The influence of tissue culture on gene expression and epigenetic modification has been discussed in several reports. Epigenetic changes such as methylation and chromatin modifications induced in tissue culture can have a direct effect on gene expression (e.g., activation or silencing), or can indirectly induce point mutations, excisions or insertions of activated transposable elements, or even lead to chromosome breakage (Filipecki and Malepszy 2006). Tissue culture induced DNA methylation polymorphism is often observed (Smulders et al. 1995). These changes occur in both directions, but hypomethylation is much more frequently reported (Bardini et al. 2003).

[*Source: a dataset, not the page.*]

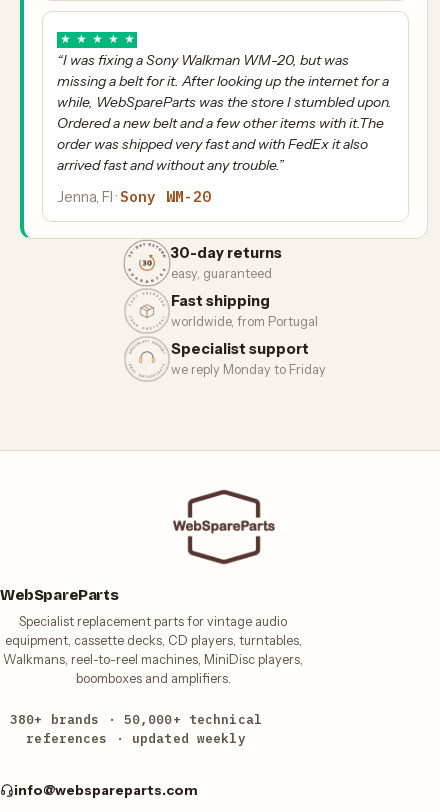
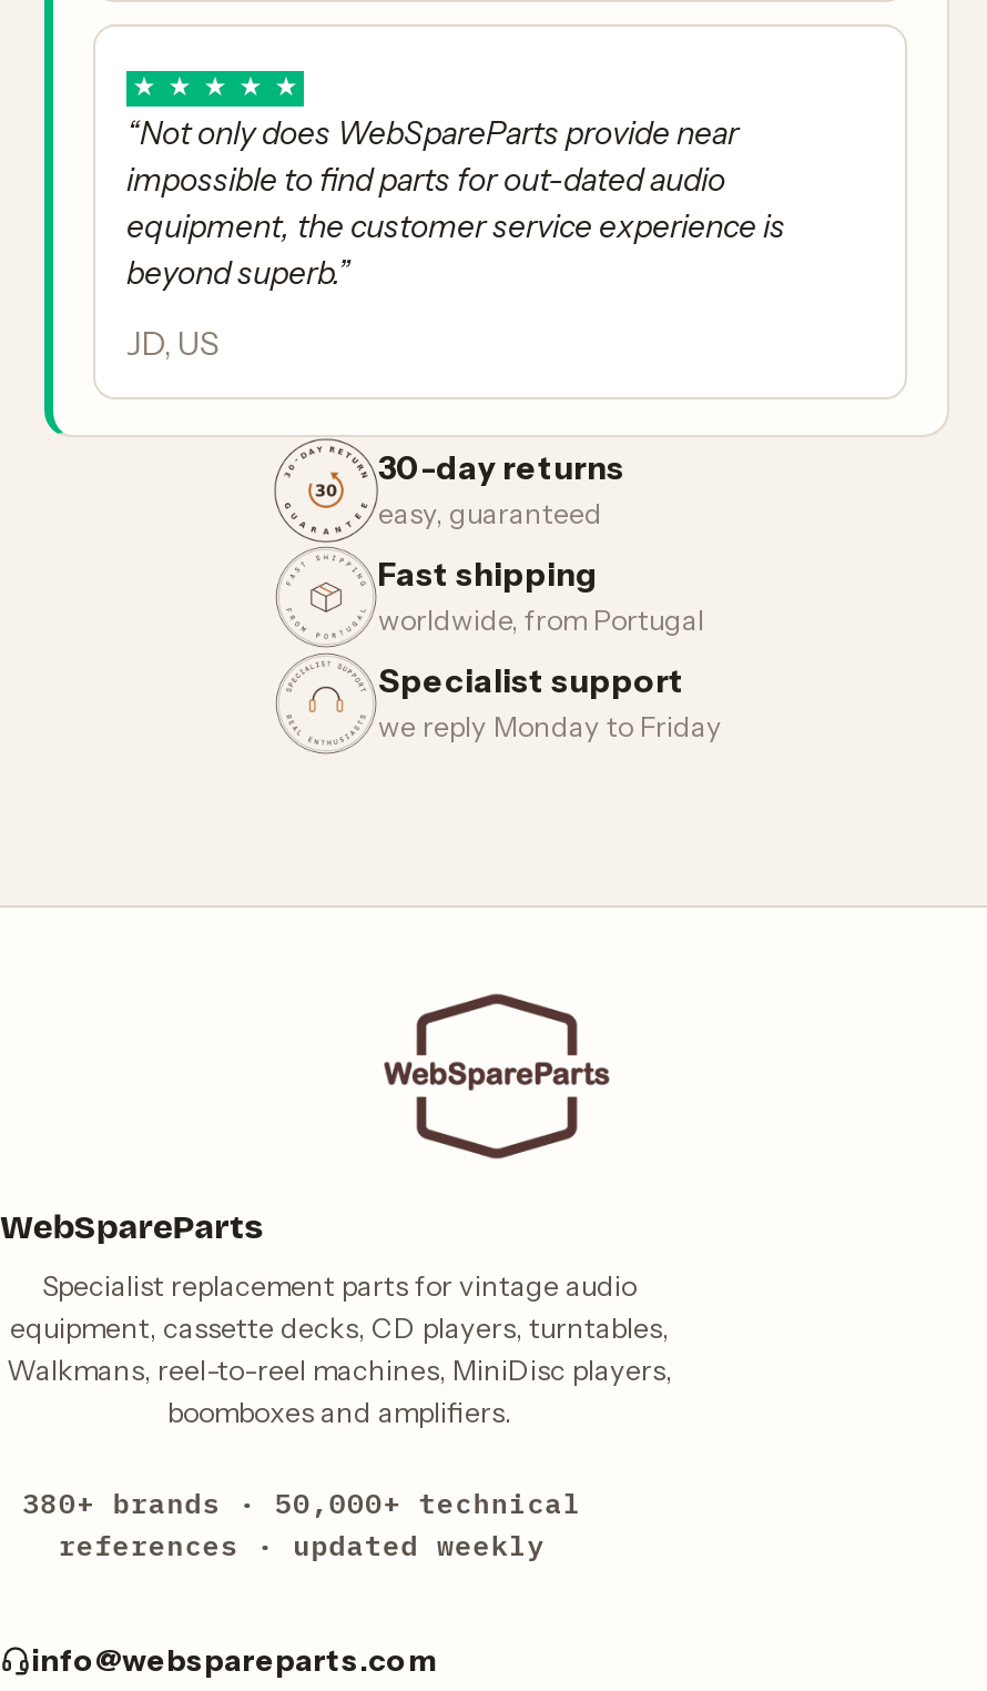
[57,51,392,174] “I was fixing a Sony Walkman WM-20, but was | missing a belt for it. After looking up the internet for a | while, WebSpareParts was the store I stumbled upon. | Ordered a new belt and a few other items with it.The | order was shipped very fast and with FedEx it also | arrived fast and without any trouble.” -> [126,113,785,293] “Not only does WebSpareParts provide near | impossible to find parts for out-dated audio | equipment, the customer service experience is | beyond superb.”
[57,187,212,206] Jenna, FI · Sony WM-20 -> [126,324,220,364] JD, US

Structural integrity and stability of transgene expression following long term in vitro propagation of transgenic tree species are important. In this study, transgenic birch was propagated by shoot proliferation and callus induction. The silencing of GUS activity was observed after long-term propagation of the plants. We postulate that this instability is due to the number of subcultures performed during propagation. To validate this hypothesis, the effects of increasing number of subcultures on the expression level during 15 continuous subculture cycles were investigated. As the number of subcultures increased, the expression of transgenes in regenerated plants gradually weakened, or was even silenced. Multiplex PCR showed that the transgenes themselves were not lost, which suggested some type of epigenetic effect was occurring during vegetative propagation. This idea was supported by the restoration of transgene activity in response to Azac, which indicated that DNA methylation had induced transgene silencing in our clones after long-term micropropagation.

In conclusion, this study documents a successful protocol for the efficient propagation of clones derived from transgenic birch plants. Structures of the transgenes remained stable in clones propagated in vitro for 15 subcultures. Although expression of the transgenes decreased significantly in most of the long-term clones, reactivation of the transgenes could be obtained by Azac treatment.